● **Aim of the exercise**
All lines in the data that hold the word "align" need copying.

(Screenshot and code edit data)
⟨

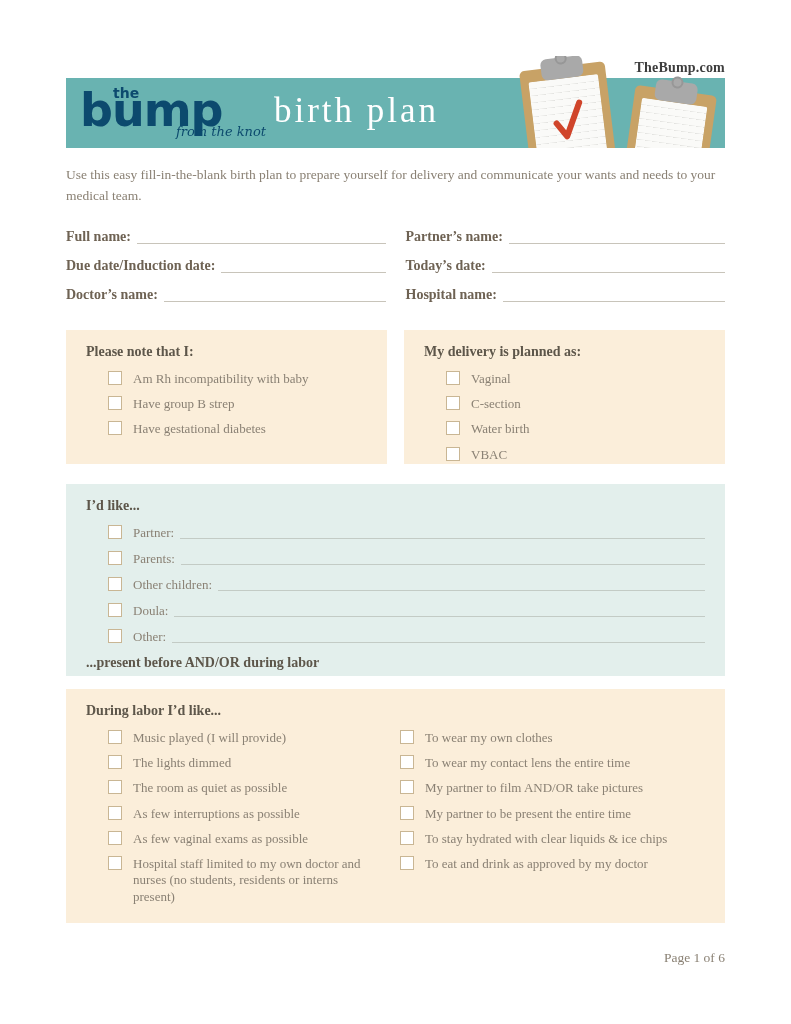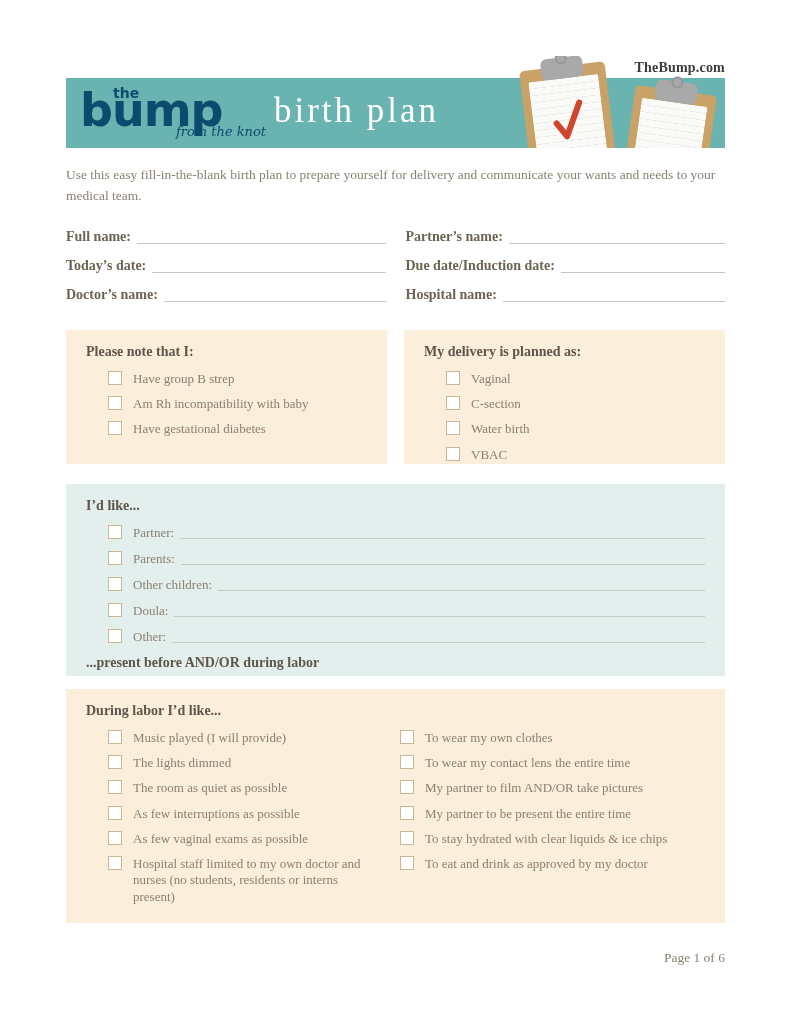--- a/index.html
+++ b/index.html
@@ -116,12 +116,12 @@
   </div>
 
   <div class="field">
+    <span class="field-label">Due date/Induction date:</span>
+    <span class="fill-line"></span>
+  </div>
+
+  <div class="field">
     <span class="field-label">Today’s date:</span>
-    <span class="fill-line"></span>
-  </div>
-
-  <div class="field">
-    <span class="field-label">Due date/Induction date:</span>
     <span class="fill-line"></span>
   </div>
 

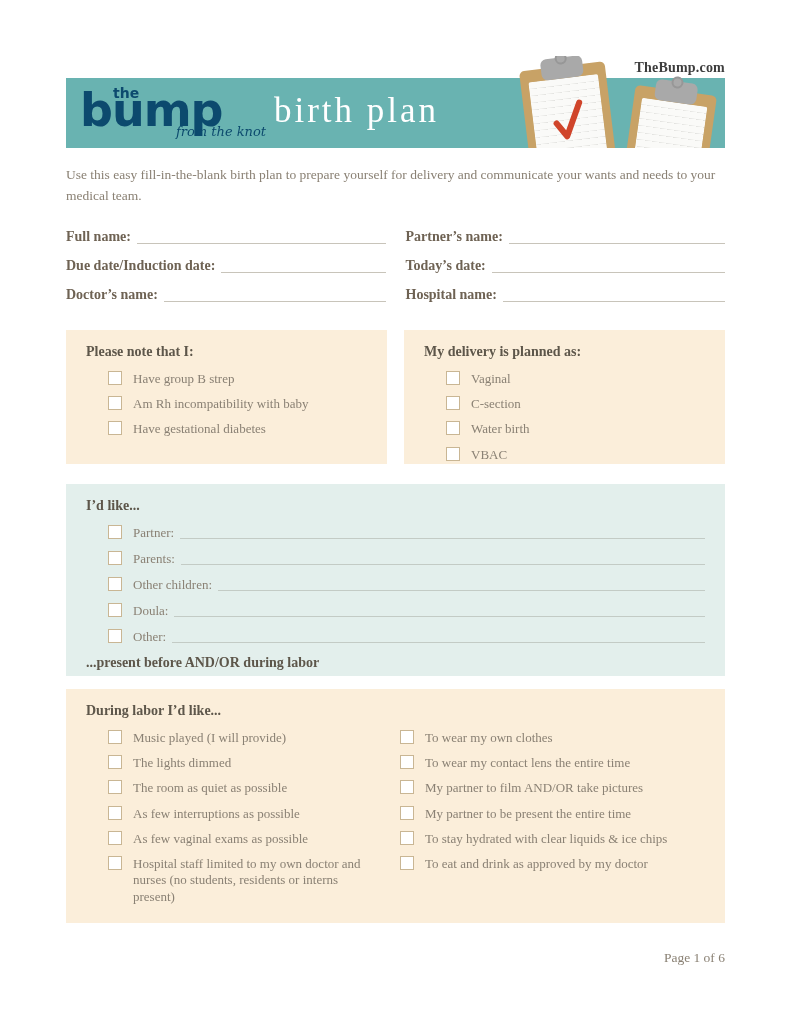--- a/index.html
+++ b/index.html
@@ -142,12 +142,12 @@
       <div class="check-list">
   <div class="check-item">
     <span class="checkbox"></span>
+    <span class="check-label">Am Rh incompatibility with baby</span>
+  </div>
+
+  <div class="check-item">
+    <span class="checkbox"></span>
     <span class="check-label">Have group B strep</span>
-  </div>
-
-  <div class="check-item">
-    <span class="checkbox"></span>
-    <span class="check-label">Am Rh incompatibility with baby</span>
   </div>
 
   <div class="check-item">

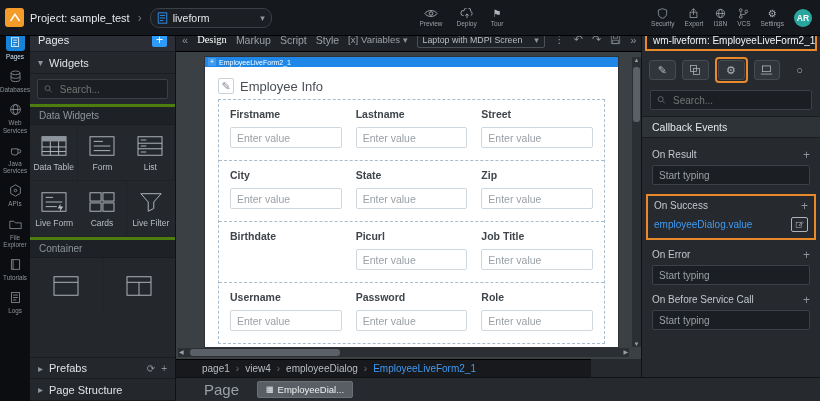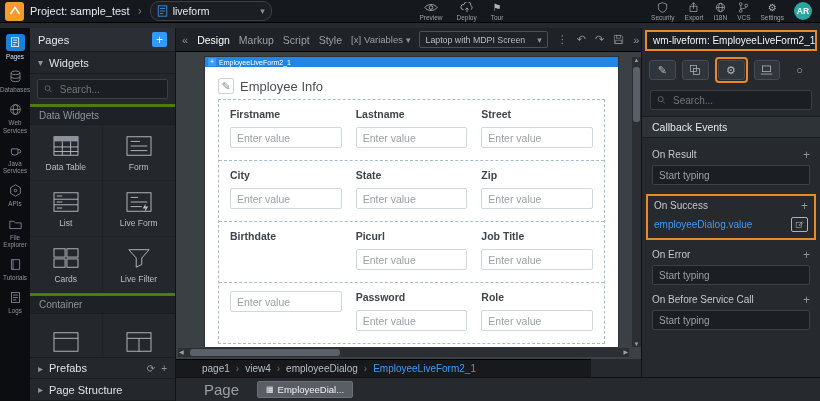--- a/index.html
+++ b/index.html
@@ -8,7 +8,7 @@
   .app *{box-sizing:border-box;}
 
   
-  .topbar{position:absolute;top:0;left:0;right:0;height:23px;background:#15181c;
+  .topbar{position:absolute;top:0;left:0;right:0;height:36px;background:#15181c;
           display:flex;align-items:center;z-index:9;border-bottom:1px solid #000;}
   .logo{width:19px;height:19px;margin:0 6px 0 5px;border-radius:3px;background:#f49b2a;
         display:flex;align-items:center;justify-content:center;}

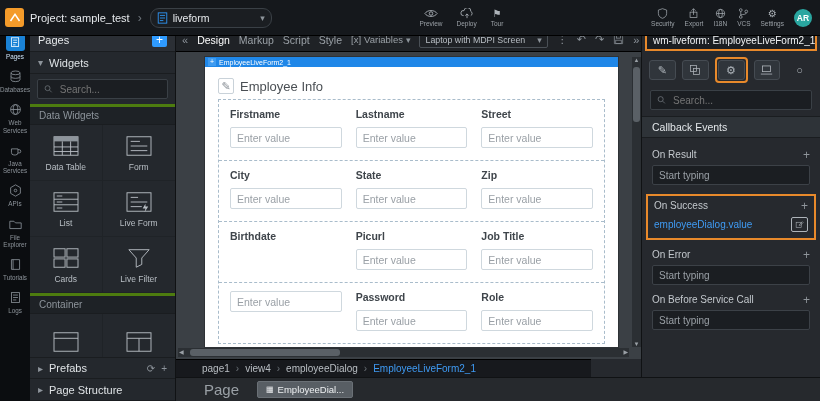--- a/index.html
+++ b/index.html
@@ -64,7 +64,7 @@
   .toolbar{position:absolute;top:28px;left:176px;width:465px;height:24px;background:#1f2226;
            display:flex;align-items:center;gap:9px;padding:0 6px;border-bottom:1px solid #000;z-index:5;}
   .toolbar .tab{color:#9aa0a6;font-size:10.5px;cursor:pointer;}
-  .toolbar .tab.active{color:#fff;}
+  .toolbar .tab.active{color:#fff;font-family:Liberation Serif, serif;}
   .tb-dim{color:#8d949b;font-size:11px;cursor:pointer;}
   .var-ctl{display:flex;align-items:center;gap:3px;color:#9aa0a6;font-size:9.5px;cursor:pointer;}
   .dev-sel{display:flex;align-items:center;gap:12px;border:1px solid #4a5056;border-radius:2px;

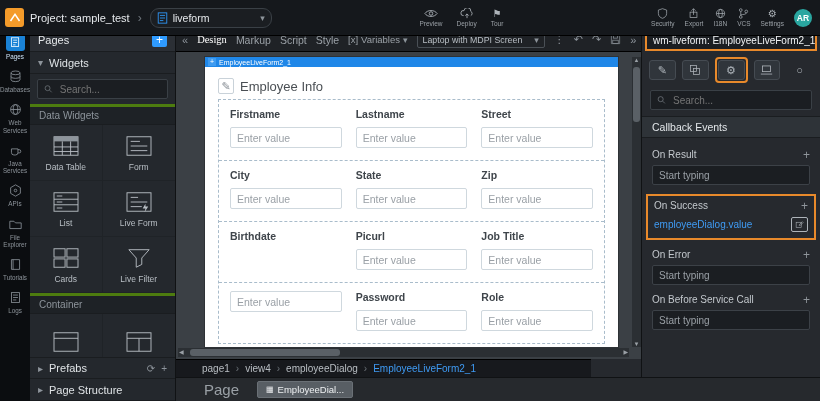--- a/index.html
+++ b/index.html
@@ -51,7 +51,7 @@
   .lp-search input,.rp-search input{background:transparent;border:none;outline:none;color:#c9cdd1;
              font-size:10px;width:100%;font-family:"Liberation Sans",sans-serif;}
   .group-strip{background:#1e2226;color:#8d949b;font-size:10px;padding:3px 9px;border-top:3px solid #4d7c0f;border-bottom:1px solid #1a1d20;}
-  .wgrid{display:grid;grid-template-columns:1fr 1fr;}
+  .wgrid{display:grid;grid-template-columns:1fr 1fr 1fr;}
   .witem{height:56px;display:flex;flex-direction:column;align-items:center;justify-content:center;gap:4px;
          cursor:pointer;border-bottom:1px solid #1f2327;}
   .witem:nth-child(odd){border-right:1px solid #1f2327;}

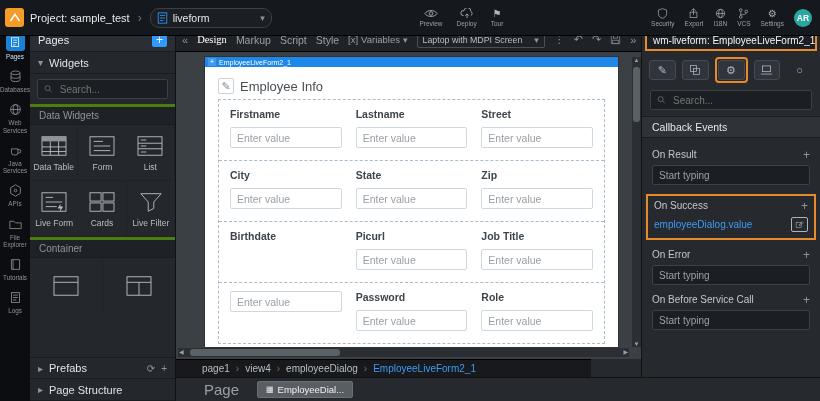--- a/index.html
+++ b/index.html
@@ -468,6 +468,7 @@
           </div>
           <div class="frow">
             <div class="fcell">
+              <div class="flabel">Username</div>
               <input class="finput" placeholder="Enter value" style="">
             </div>
             <div class="fcell">

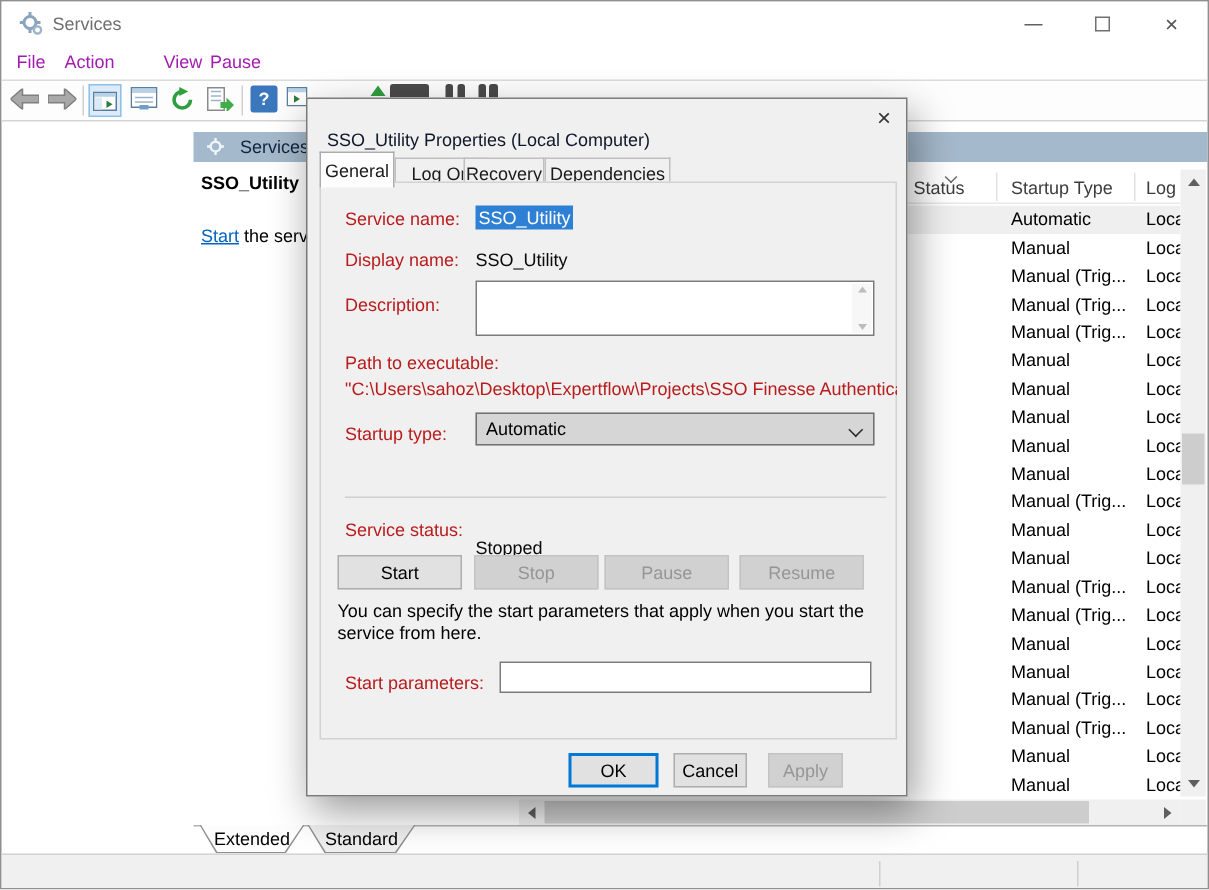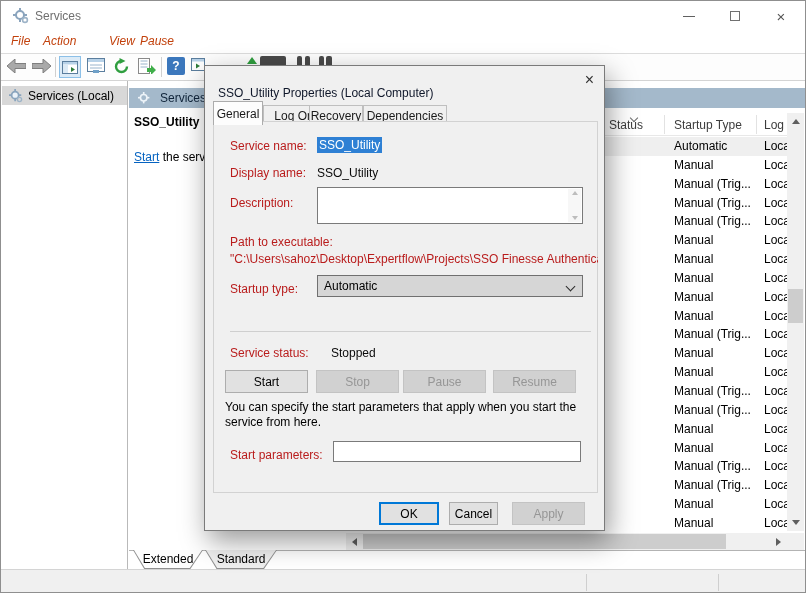--- a/index.html
+++ b/index.html
@@ -18,7 +18,7 @@
 
   
   .menubar { left:0; top:30px; width:804px; height:22px; background:#fff; }
-  .menu-item { top:3px; color:#c2410c;font-style:italic; }
+  .menu-item { top:3px; color:#a21caf; }
   .toolbar { left:0; top:52px; width:804px; height:28px; background:#fdfdfd; border-top:1px solid #dcdcdc; border-bottom:1px solid #d4d4d4; }
   .tb-sep { width:1px; height:20px; background:#d0d0d0; top:56px; }
   .frag { background:#4a4a4a; border-radius:2px 2px 0 0; }

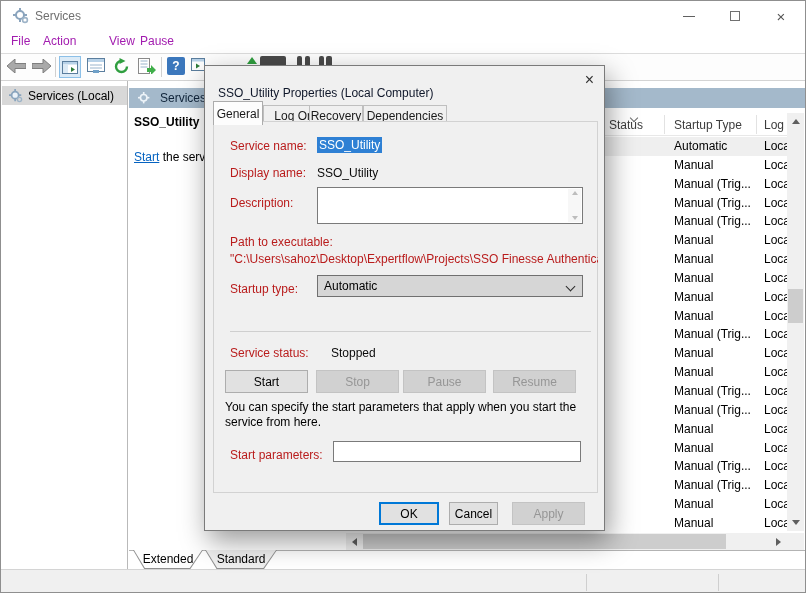--- a/index.html
+++ b/index.html
@@ -188,23 +188,6 @@
   <span class="abs frag" style="left:318px;top:55px;width:5px;height:9px;"></span>
   <span class="abs frag" style="left:325px;top:55px;width:6px;height:9px;"></span>
 
-  <div class="abs left-panel">
-    <div class="abs tree-sel">
-      <span style="margin-left:7px;">
-        <svg width="14" height="14" viewBox="0 0 16 16">
-            <circle cx="7" cy="7" r="4" fill="#eaf1f8" stroke="#8aa4bd" stroke-width="2"></circle>
-            <g stroke="#8aa4bd" stroke-width="2">
-              <line x1="7" y1="0" x2="7" y2="3"></line>
-              <line x1="7" y1="11" x2="7" y2="14"></line>
-              <line x1="0" y1="7" x2="3" y2="7"></line>
-              <line x1="11" y1="7" x2="14" y2="7"></line>
-            </g>
-            <circle cx="12" cy="12" r="2.4" fill="none" stroke="#9eb4c8" stroke-width="1.6"></circle>
-          </svg>
-      </span>
-      <span style="margin-left:5px;">Services (Local)</span>
-    </div>
-  </div>
 
   <div class="abs banner">
     <span style="margin-left:9px;">

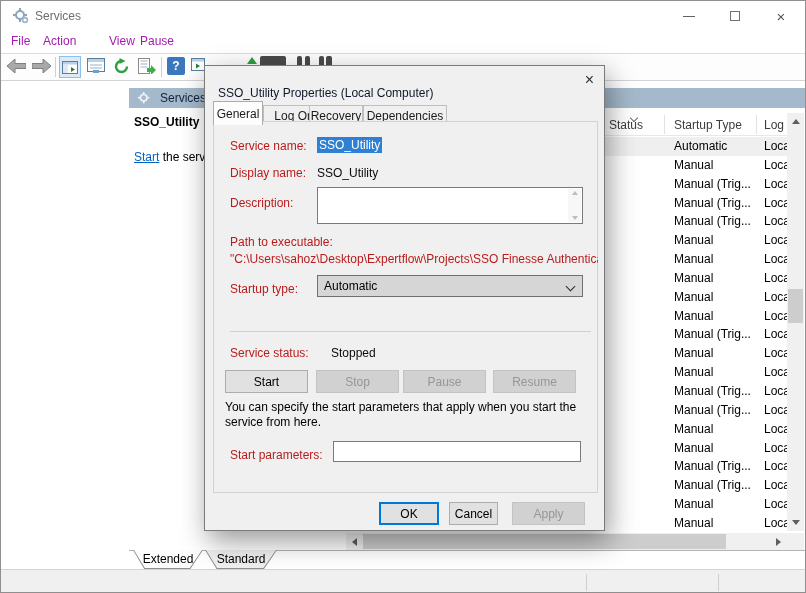--- a/index.html
+++ b/index.html
@@ -375,7 +375,7 @@
       <div class="abs sepline" style="left:16px;top:209px;width:361px;"></div>
 
       <span class="abs flabel" style="top:224px;">Service status:</span>
-      <span class="abs fvalue" style="top:224px;margin-left:14px;">Stopped</span>
+      <span class="abs fvalue" style="top:236px;">Stopped</span>
 
       <div class="abs btn" style="left:11px;top:248px;width:83px;">Start</div>
       <div class="abs btn disabled" style="left:102px;top:248px;width:83px;">Stop</div>

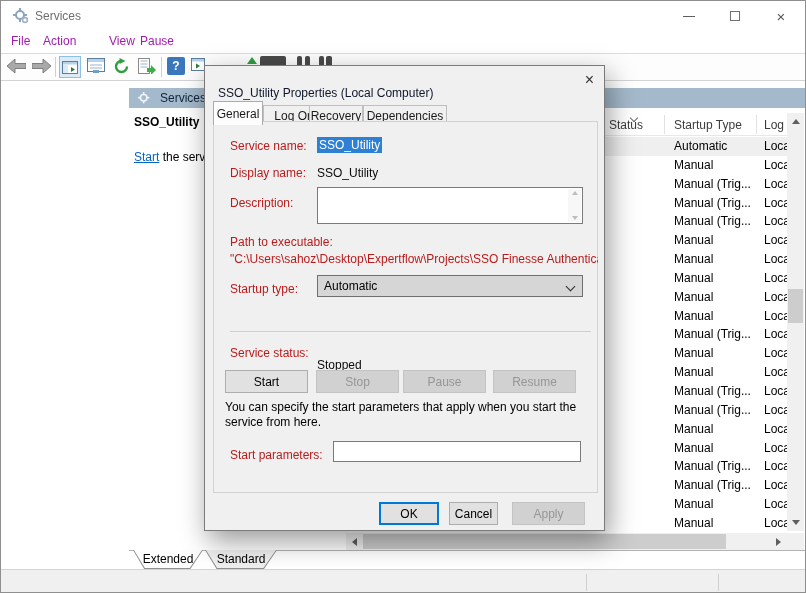--- a/index.html
+++ b/index.html
@@ -390,7 +390,7 @@
 
     <div class="abs btn focused" style="left:174px;top:436px;width:60px;">OK</div>
     <div class="abs btn" style="left:244px;top:436px;width:49px;">Cancel</div>
-    <div class="abs btn disabled" style="left:307px;top:436px;width:73px;">Apply</div>
+    <div class="abs btn disabled" style="left:307px;top:436px;width:50px;">Apply</div>
   </div>
 
 </div>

⟩

● **Solution for this exercise**
           display:flex;align-items:center;z-index:9;border-bottom:1px solid #000;}
         display:flex;align-items:center;justify-content:center;}
            display:flex;align-items:center;gap:9px;padding:0 6px;border-bottom:1px solid #000;z-index:5;}
   .var-ctl{display:flex;align-items:center;gap:3px;color:#9aa0a6;font-size:9.5px;cursor:pointer;}
   .dev-sel{display:flex;align-items:center;gap:12px;border:1px solid #4a5056;border-radius:2px;
   .witem{height:56px;display:flex;flex-direction:column;align-items:center;justify-content:center;gap:4px;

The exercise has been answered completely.